It would be no use asking Sir Roger Ball to believe that the earth is flat. He could not believe it.
It is no use asking an agnostic to believe the story of Jonah and the whale. He could not believe it. He might pretend to believe it. He might try to believe it. But his reason would not allow him to believe it.
Therefore it is a mistake to say that a man "knows better," when the fact is that he has been told "better" and cannot believe what he has been told.
That is a simple matter, and looks quite trivial; but how much ill-will, how much intolerance, how much violence, persecution, and murder have been caused by the strange idea that a man is wicked because his reason cannot believe that which to another man's reason seems quite true.
Free will has no power over a man's belief. A man cannot believe by will, but only by conviction. A man cannot be forced to believe. You may threaten him, wound him, beat him, burn him; and he may be frightened, or angered, or pained; but he cannot believe, nor can he be made to believe. Until he is convinced.
Now, truism as it may seem, I think it necessary to say here that a man cannot be convinced by abuse, nor by punishment He can only be convinced by reason.
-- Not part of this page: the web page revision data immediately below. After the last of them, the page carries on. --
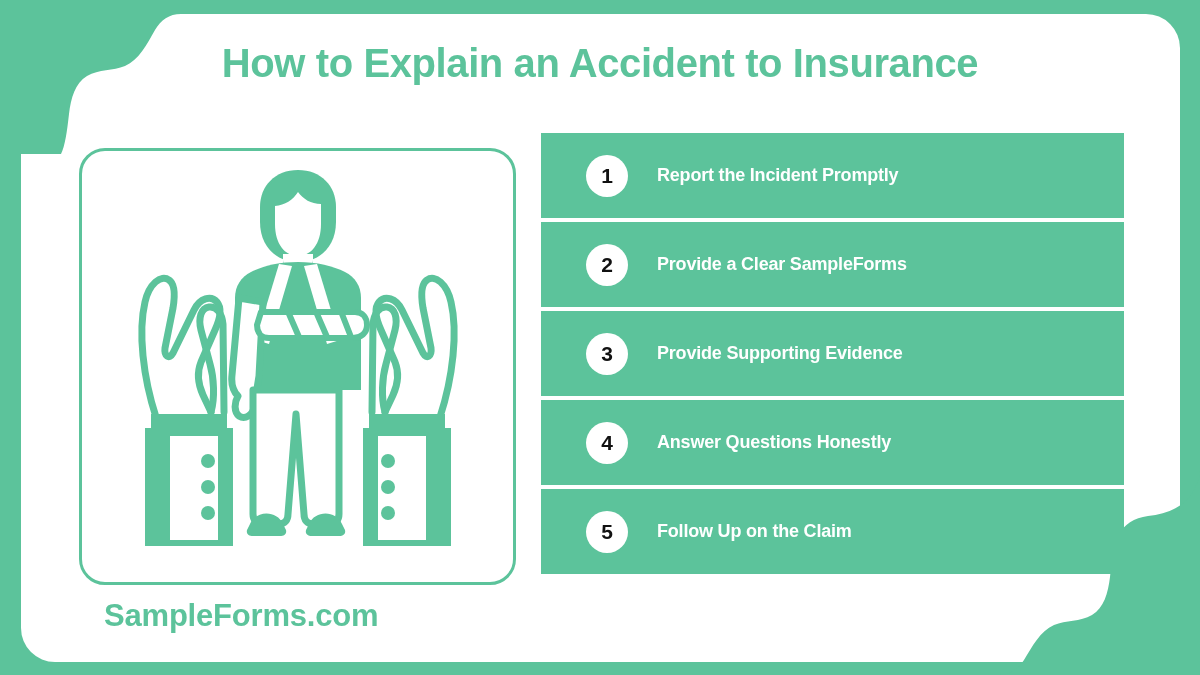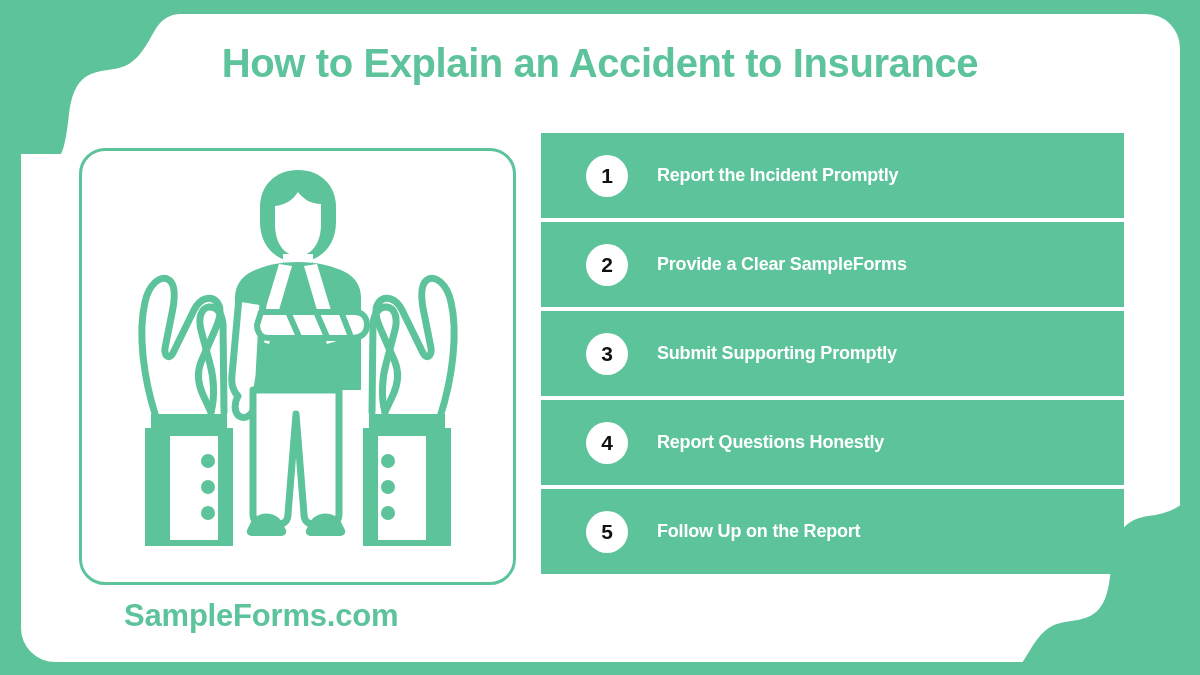"Submit Supporting Promptly" div.step-label { text: Submit Supporting Promptly -> Provide Supporting Evidence }
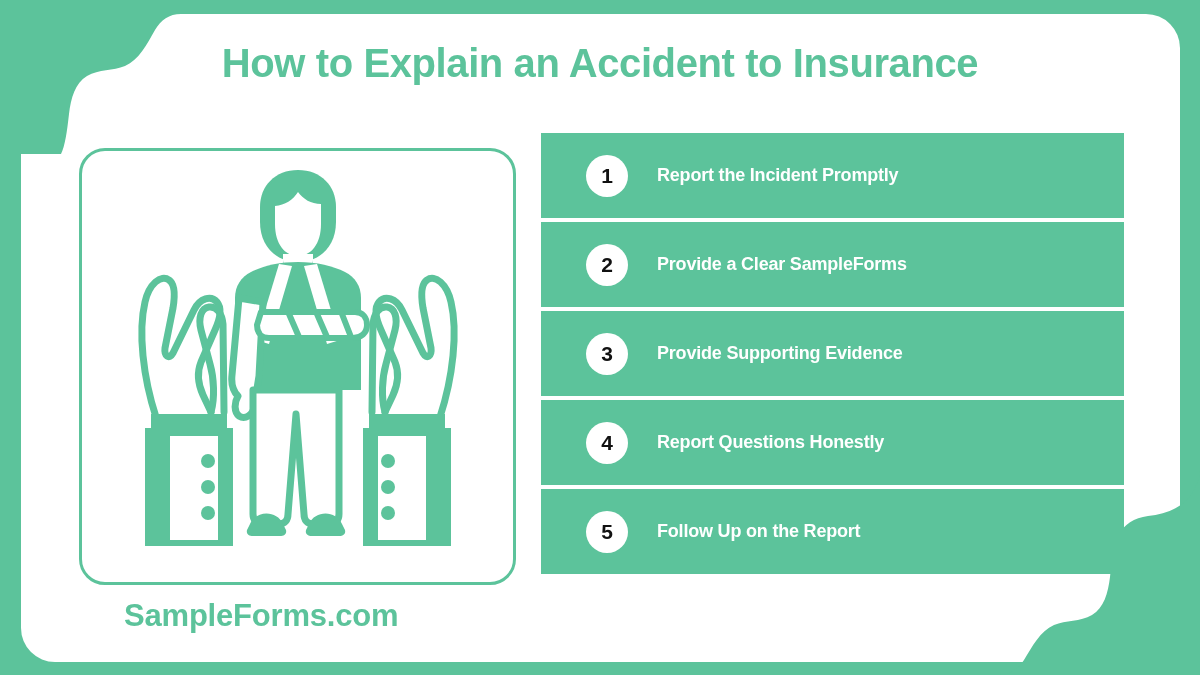"Report Questions Honestly" div.step-label { text: Report -> Answer }
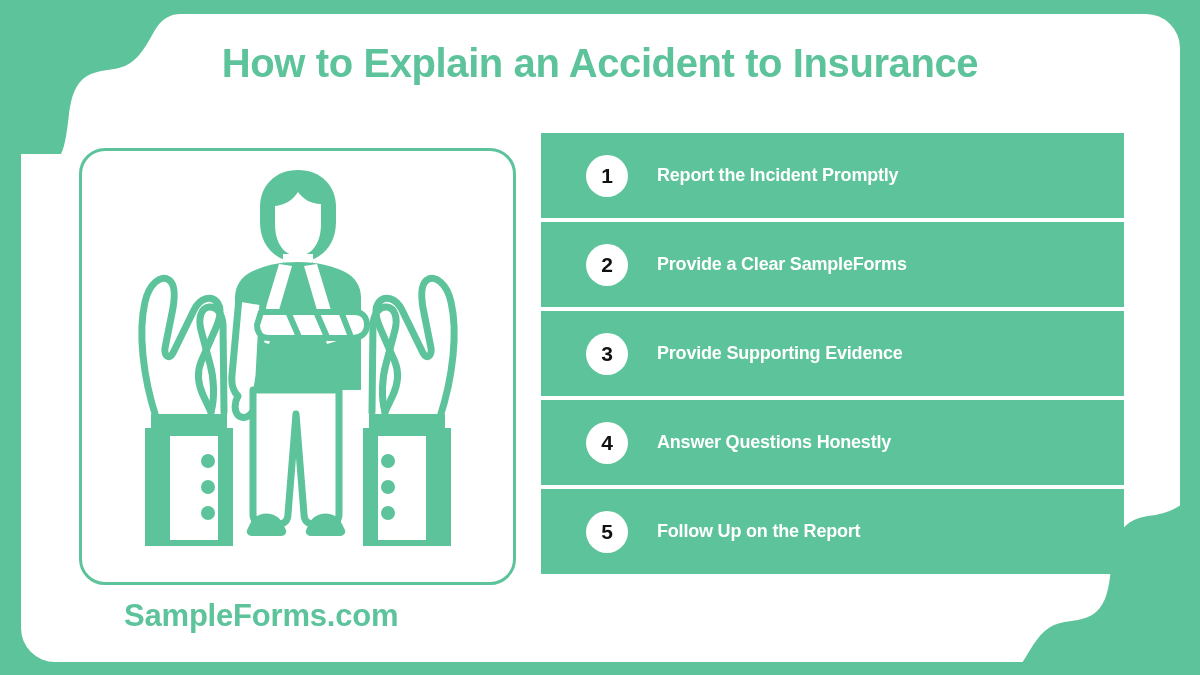"Follow Up on the Report" div.step-label { text: Report -> Claim }
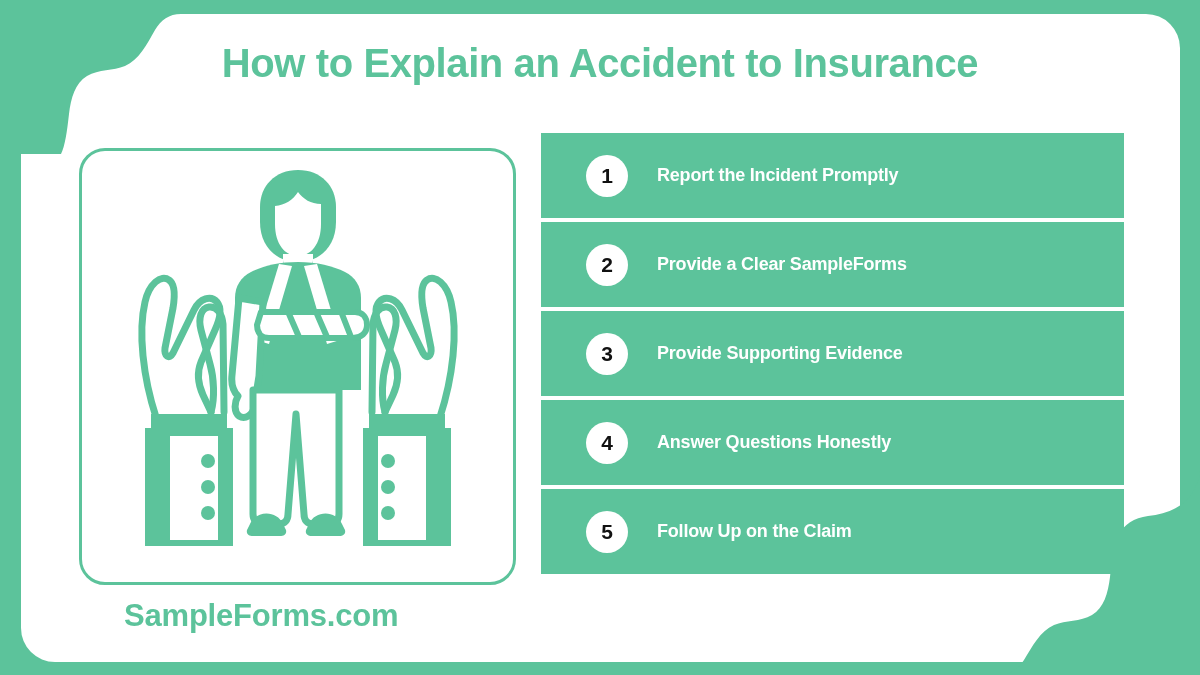"SampleForms.com" #brand { left: 124px -> 104px }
Yes. If we wish a man to believe a thing, we shall find a few words of reason more powerful than a million curses, or a million bayonets. To burn a man alive for failing to believe that the sun goes round the world is not to convince him. The fire is searching, but it does not seem to him to be relevant to the issue. He never doubted that fire would burn; but perchance his dying eyes may see the sun sinking down into the west, as the world rolls on its axis. He dies in his belief. And knows no "better."